**Exercise objective**
Set down the whole listing below exactly, without pictures.

**Recorded information**

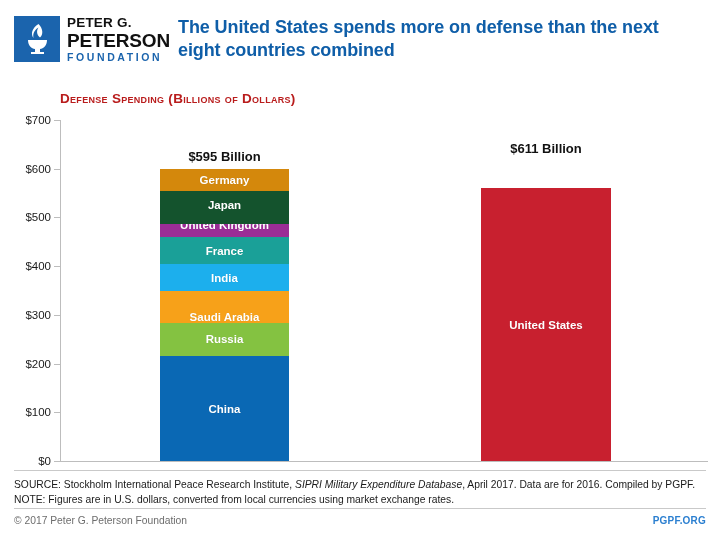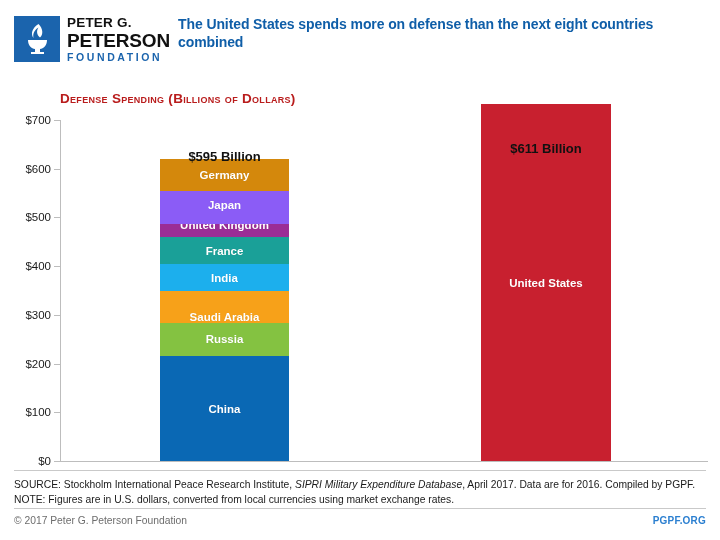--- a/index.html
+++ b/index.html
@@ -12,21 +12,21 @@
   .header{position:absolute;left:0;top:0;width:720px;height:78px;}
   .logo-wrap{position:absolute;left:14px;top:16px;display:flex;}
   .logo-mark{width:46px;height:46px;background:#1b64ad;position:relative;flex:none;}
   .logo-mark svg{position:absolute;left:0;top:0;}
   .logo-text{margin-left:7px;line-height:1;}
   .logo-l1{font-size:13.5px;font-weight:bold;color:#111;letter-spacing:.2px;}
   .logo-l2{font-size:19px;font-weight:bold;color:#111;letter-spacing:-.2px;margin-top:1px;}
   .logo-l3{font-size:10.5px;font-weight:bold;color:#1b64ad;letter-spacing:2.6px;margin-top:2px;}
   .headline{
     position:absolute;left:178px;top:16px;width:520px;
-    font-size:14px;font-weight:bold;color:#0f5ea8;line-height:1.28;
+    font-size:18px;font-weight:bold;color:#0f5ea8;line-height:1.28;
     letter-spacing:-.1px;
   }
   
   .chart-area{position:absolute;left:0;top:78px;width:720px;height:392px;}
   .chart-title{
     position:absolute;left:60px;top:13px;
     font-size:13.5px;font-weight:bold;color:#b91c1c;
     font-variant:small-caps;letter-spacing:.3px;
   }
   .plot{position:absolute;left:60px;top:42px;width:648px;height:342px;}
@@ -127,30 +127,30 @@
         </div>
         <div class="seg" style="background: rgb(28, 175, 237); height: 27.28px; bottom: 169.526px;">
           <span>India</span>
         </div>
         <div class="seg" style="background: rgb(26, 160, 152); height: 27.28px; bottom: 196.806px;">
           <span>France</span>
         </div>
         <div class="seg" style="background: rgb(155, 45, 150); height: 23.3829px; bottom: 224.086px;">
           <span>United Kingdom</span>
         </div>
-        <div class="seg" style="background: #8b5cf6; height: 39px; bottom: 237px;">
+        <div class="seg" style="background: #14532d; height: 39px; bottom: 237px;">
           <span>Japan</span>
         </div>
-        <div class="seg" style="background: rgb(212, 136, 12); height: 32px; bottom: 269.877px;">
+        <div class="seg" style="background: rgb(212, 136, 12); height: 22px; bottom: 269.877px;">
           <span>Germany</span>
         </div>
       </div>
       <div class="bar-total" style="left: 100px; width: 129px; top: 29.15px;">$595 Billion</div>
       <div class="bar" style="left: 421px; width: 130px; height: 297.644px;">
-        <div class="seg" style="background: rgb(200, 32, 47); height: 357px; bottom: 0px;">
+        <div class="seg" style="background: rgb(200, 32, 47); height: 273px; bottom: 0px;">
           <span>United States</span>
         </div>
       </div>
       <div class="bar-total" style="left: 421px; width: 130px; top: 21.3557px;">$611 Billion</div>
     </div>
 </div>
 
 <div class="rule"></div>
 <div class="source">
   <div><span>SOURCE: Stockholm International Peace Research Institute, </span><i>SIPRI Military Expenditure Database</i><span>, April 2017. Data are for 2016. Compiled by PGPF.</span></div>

**Solution below**
--- a/index.html
+++ b/index.html
@@ -12,21 +12,21 @@
   .header{position:absolute;left:0;top:0;width:720px;height:78px;}
   .logo-wrap{position:absolute;left:14px;top:16px;display:flex;}
   .logo-mark{width:46px;height:46px;background:#1b64ad;position:relative;flex:none;}
   .logo-mark svg{position:absolute;left:0;top:0;}
   .logo-text{margin-left:7px;line-height:1;}
   .logo-l1{font-size:13.5px;font-weight:bold;color:#111;letter-spacing:.2px;}
   .logo-l2{font-size:19px;font-weight:bold;color:#111;letter-spacing:-.2px;margin-top:1px;}
   .logo-l3{font-size:10.5px;font-weight:bold;color:#1b64ad;letter-spacing:2.6px;margin-top:2px;}
   .headline{
     position:absolute;left:178px;top:16px;width:520px;
-    font-size:14px;font-weight:bold;color:#0f5ea8;line-height:1.28;
+    font-size:18px;font-weight:bold;color:#0f5ea8;line-height:1.28;
     letter-spacing:-.1px;
   }
   
   .chart-area{position:absolute;left:0;top:78px;width:720px;height:392px;}
   .chart-title{
     position:absolute;left:60px;top:13px;
     font-size:13.5px;font-weight:bold;color:#b91c1c;
     font-variant:small-caps;letter-spacing:.3px;
   }
   .plot{position:absolute;left:60px;top:42px;width:648px;height:342px;}
@@ -127,30 +127,30 @@
         </div>
         <div class="seg" style="background: rgb(28, 175, 237); height: 27.28px; bottom: 169.526px;">
           <span>India</span>
         </div>
         <div class="seg" style="background: rgb(26, 160, 152); height: 27.28px; bottom: 196.806px;">
           <span>France</span>
         </div>
         <div class="seg" style="background: rgb(155, 45, 150); height: 23.3829px; bottom: 224.086px;">
           <span>United Kingdom</span>
         </div>
-        <div class="seg" style="background: #8b5cf6; height: 39px; bottom: 237px;">
+        <div class="seg" style="background: #14532d; height: 39px; bottom: 237px;">
           <span>Japan</span>
         </div>
-        <div class="seg" style="background: rgb(212, 136, 12); height: 32px; bottom: 269.877px;">
+        <div class="seg" style="background: rgb(212, 136, 12); height: 22px; bottom: 269.877px;">
           <span>Germany</span>
         </div>
       </div>
       <div class="bar-total" style="left: 100px; width: 129px; top: 29.15px;">$595 Billion</div>
       <div class="bar" style="left: 421px; width: 130px; height: 297.644px;">
-        <div class="seg" style="background: rgb(200, 32, 47); height: 357px; bottom: 0px;">
+        <div class="seg" style="background: rgb(200, 32, 47); height: 273px; bottom: 0px;">
           <span>United States</span>
         </div>
       </div>
       <div class="bar-total" style="left: 421px; width: 130px; top: 21.3557px;">$611 Billion</div>
     </div>
 </div>
 
 <div class="rule"></div>
 <div class="source">
   <div><span>SOURCE: Stockholm International Peace Research Institute, </span><i>SIPRI Military Expenditure Database</i><span>, April 2017. Data are for 2016. Compiled by PGPF.</span></div>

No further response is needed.